Plasmids and Antibodies Used--
phEFIGF-IR was generated by
removing the full-length IGF-IR insert from pMXIGF-IR (7) and cloning
it into the human elongation factor promoter-based plasmid. Expression
plasmids containing CIS and SOCS1-3 were kindly provided by Drs. Tracy
Willson and Douglas Hilton. The dominant-negative mutant of JAK1
contains a 3-amino acid change in the conserved region VIII of the
kinase domain (FWYAPE Protein Analysis and Electrophoretic Mobility Shift
Assay--
Protein extraction, immunoprecipitation, and Western
blotting were done according to published procedures (34).
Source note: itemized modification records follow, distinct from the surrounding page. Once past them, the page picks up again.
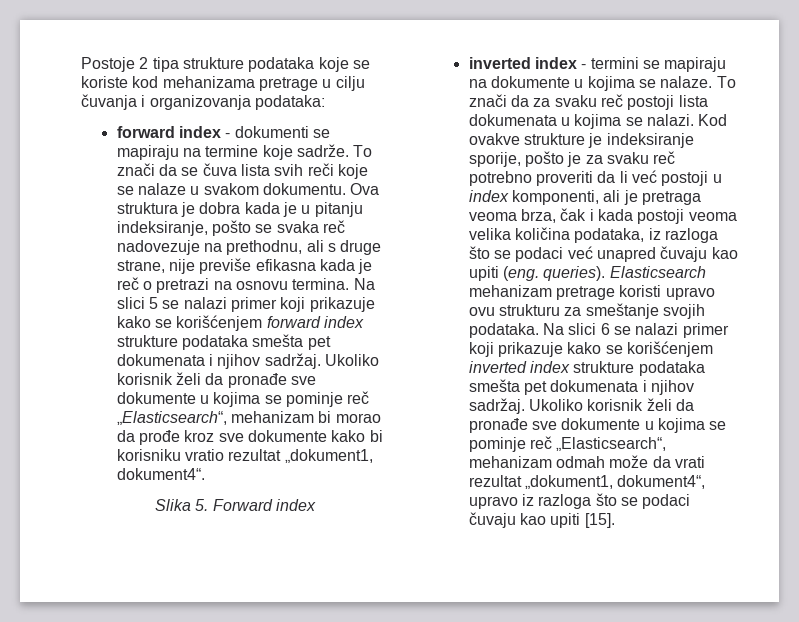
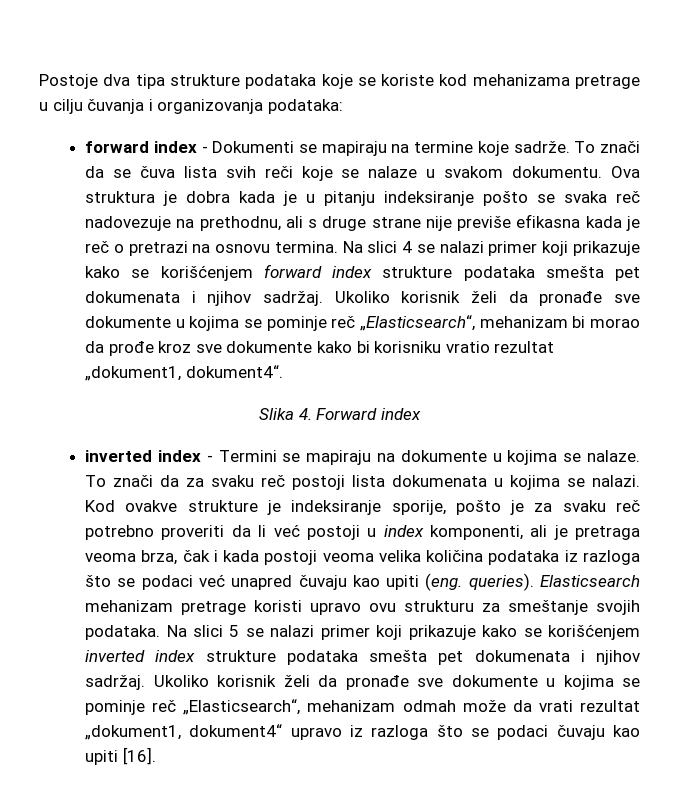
- Postoje 2 tipa strukture podataka koje se koriste kod mehanizama pretrage u cilju čuvanja i organizovanja podataka:
+ Postoje dva tipa strukture podataka koje se koriste kod mehanizama pretrage u cilju čuvanja i organizovanja podataka:
- forward index - dokumenti se mapiraju na termine koje sadrže.
+ forward index - Dokumenti se mapiraju na termine koje sadrže.
- Ova struktura je dobra kada je u pitanju indeksiranje, pošto se svaka reč nadovezuje na prethodnu, ali s druge strane, nije previše efikasna kada je reč o pretrazi na osnovu termina.
+ Ova struktura je dobra kada je u pitanju indeksiranje pošto se svaka reč nadovezuje na prethodnu, ali s druge strane nije previše efikasna kada je reč o pretrazi na osnovu termina.
- Na slici 5 se nalazi primer koji prikazuje kako se korišćenjem forward index strukture podataka smešta pet dokumenata i njihov sadržaj.
+ Na slici 4 se nalazi primer koji prikazuje kako se korišćenjem forward index strukture podataka smešta pet dokumenata i njihov sadržaj.
- Slika 5. Forward index
+ Slika 4. Forward index
- inverted index - termini se mapiraju na dokumente u kojima se nalaze.
+ inverted index - Termini se mapiraju na dokumente u kojima se nalaze.
- Kod ovakve strukture je indeksiranje sporije, pošto je za svaku reč potrebno proveriti da li već postoji u index komponenti, ali je pretraga veoma brza, čak i kada postoji veoma velika količina podataka, iz razloga što se podaci već unapred čuvaju kao upiti (eng. queries).
+ Kod ovakve strukture je indeksiranje sporije, pošto je za svaku reč potrebno proveriti da li već postoji u index komponenti, ali je pretraga veoma brza, čak i kada postoji veoma velika količina podataka iz razloga što se podaci već unapred čuvaju kao upiti (eng. queries).
- Na slici 6 se nalazi primer koji prikazuje kako se korišćenjem inverted index strukture podataka smešta pet dokumenata i njihov sadržaj.
+ Na slici 5 se nalazi primer koji prikazuje kako se korišćenjem inverted index strukture podataka smešta pet dokumenata i njihov sadržaj.
- Ukoliko korisnik želi da pronađe sve dokumente u kojima se pominje reč „Elasticsearch“, mehanizam odmah može da vrati rezultat „dokument1, dokument4“, upravo iz razloga što se podaci čuvaju kao upiti [15].
+ Ukoliko korisnik želi da pronađe sve dokumente u kojima se pominje reč „Elasticsearch“, mehanizam odmah može da vrati rezultat „dokument1, dokument4“ upravo iz razloga što se podaci čuvaju kao upiti [16].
Seventeen-day pregnant DBA mice were injected with 0.2 ml of PBS or PBS
containing 2 µg/ml IGF-I via the tail vein. Forty minutes later, the
mice were killed, and embryos were removed for sampling of various organs. One-week-old mice were injected intraperitoneally with 0.2 ml
of PBS or PBS containing 20 µg/ml IGF-I. Thirty minutes later, the
mice were killed, and proteins were extracted from various organs.
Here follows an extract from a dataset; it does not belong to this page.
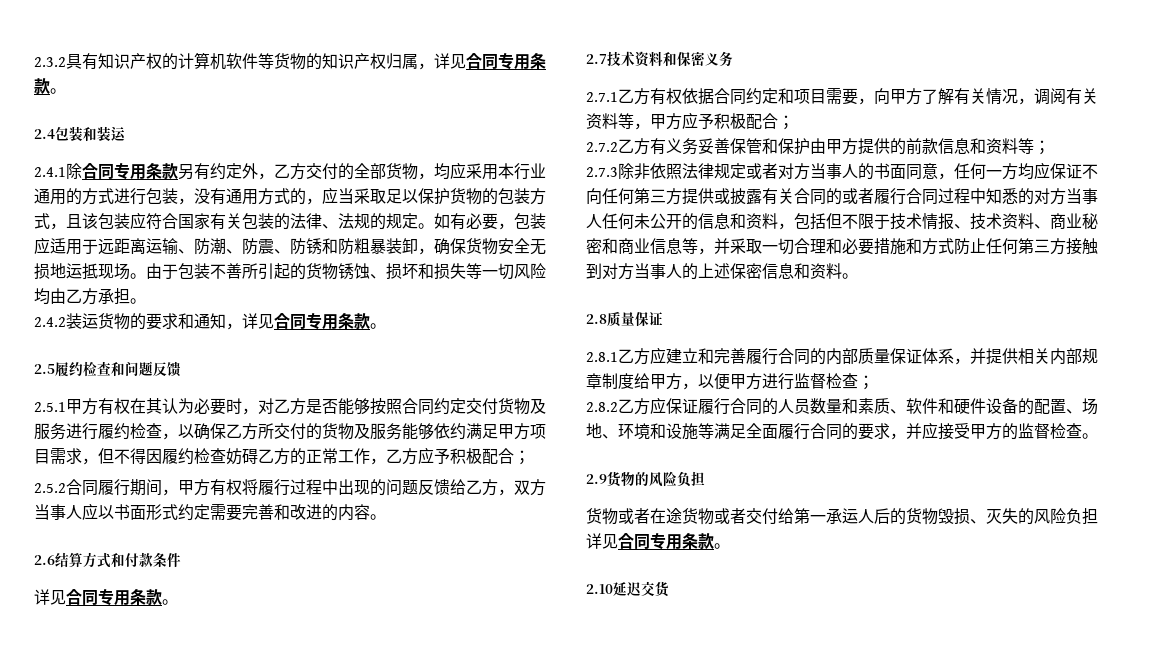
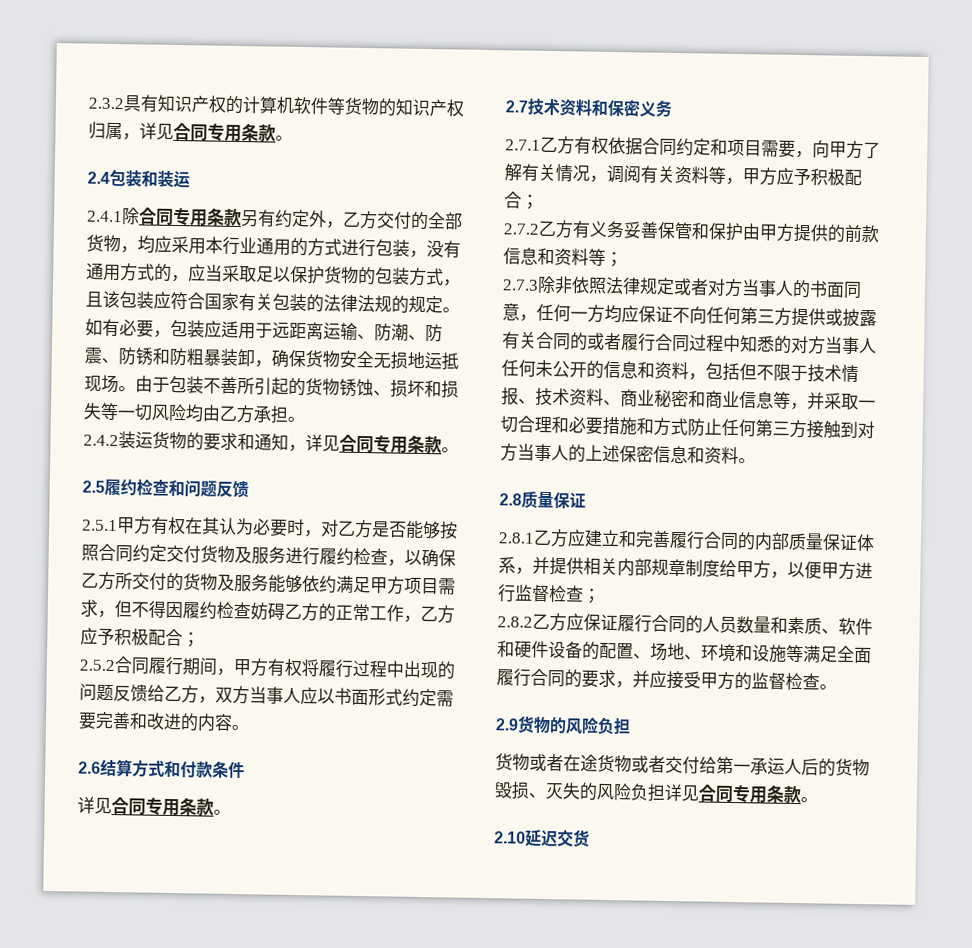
- 2.4.1除合同专用条款另有约定外，乙方交付的全部货物，均应采用本行业通用的方式进行包装，没有通用方式的，应当采取足以保护货物的包装方式，且该包装应符合国家有关包装的法律、法规的规定。
+ 2.4.1除合同专用条款另有约定外，乙方交付的全部货物，均应采用本行业通用的方式进行包装，没有通用方式的，应当采取足以保护货物的包装方式，且该包装应符合国家有关包装的法律法规的规定。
Adult mice were injected with 0.2 ml of PBS or PBS containing 2 µg/ml
IGF-I via the tail vein for 1 h and with 0.5 ml of PBS or PBS
containing 20 µg/ml IGF-I intraperitoneally for 30 min. A similar
intraperitoneal procedure was done for newborn mice. The tissues were
homogenized in a Dounce homogenizer in radioimmune precipitation assay
buffer. The protein concentration of the cleared lysate was determined.
Two milligrams of each tissue lysate was immunoprecipitated with
anti-STAT3 antibody and subjected to gel electrophoresis and sequential
Western blotting with anti-phospho-STAT3 antibody. Electrophoretic
mobility shift assay was done following the published procedure
(34).
Tyrosine Phosphorylation of STAT3 in Mouse Tissues in Response to
IGF-I Stimulation--
To determine whether STAT3 is a downstream
signaling molecule of IGF-I and its receptor in vivo, we
examined tyrosine phosphorylation of STAT3 in different tissues after
injection of IGF-I into mice at different stages of development.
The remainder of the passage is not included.